* _WORK ITEM_
Print each record below precisely, with every picture left out of the copy.

* _RECORDS SUPPLIED_
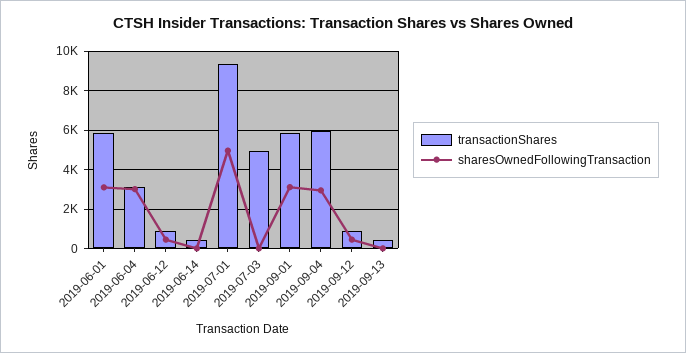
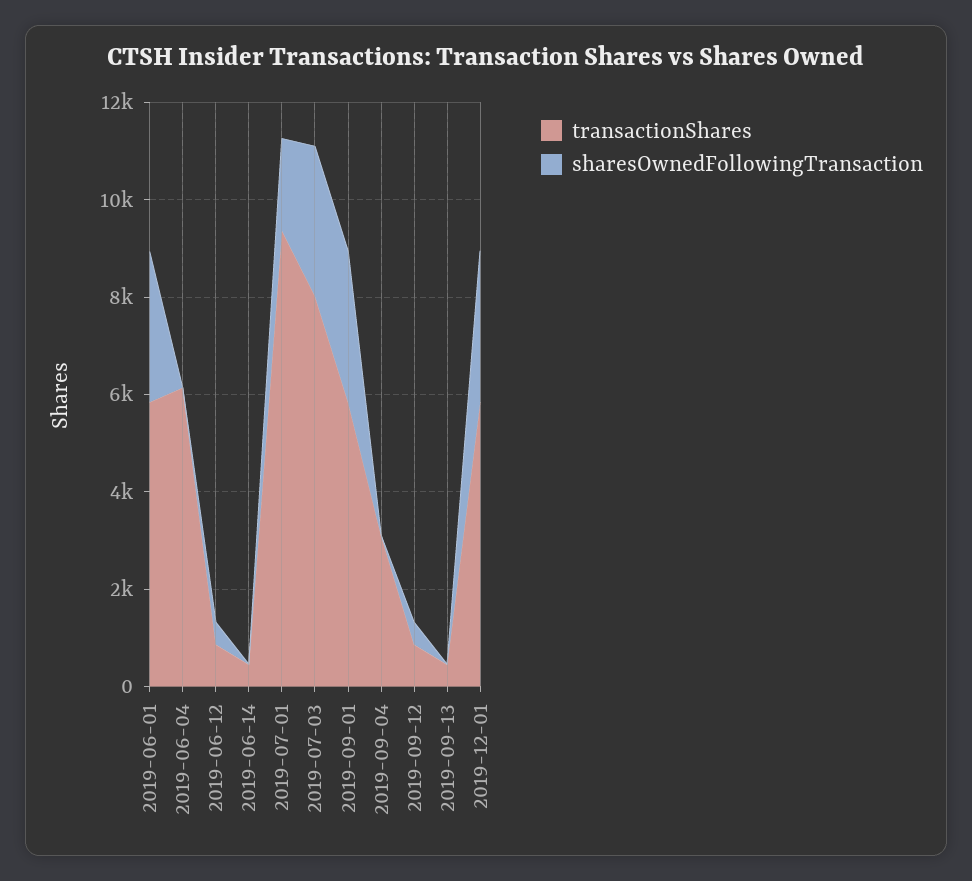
transactionShares, 2019-06-04: 3000 -> 6000
sharesOwnedFollowingTransaction, 2019-06-04: 3000 -> 0
sharesOwnedFollowingTransaction, 2019-07-01: 5000 -> 2000
transactionShares, 2019-07-03: 5000 -> 8000
sharesOwnedFollowingTransaction, 2019-07-03: 0 -> 3000
transactionShares, 2019-09-04: 6000 -> 3000
sharesOwnedFollowingTransaction, 2019-09-04: 3000 -> 0
transactionShares, 2019-12-01: none -> 6000
sharesOwnedFollowingTransaction, 2019-12-01: none -> 3000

* _FINAL ANSWER_
transactionShares, 2019-06-04: 3000 -> 6000
sharesOwnedFollowingTransaction, 2019-06-04: 3000 -> 0
sharesOwnedFollowingTransaction, 2019-07-01: 5000 -> 2000
transactionShares, 2019-07-03: 5000 -> 8000
sharesOwnedFollowingTransaction, 2019-07-03: 0 -> 3000
transactionShares, 2019-09-04: 6000 -> 3000
sharesOwnedFollowingTransaction, 2019-09-04: 3000 -> 0
transactionShares, 2019-12-01: none -> 6000
sharesOwnedFollowingTransaction, 2019-12-01: none -> 3000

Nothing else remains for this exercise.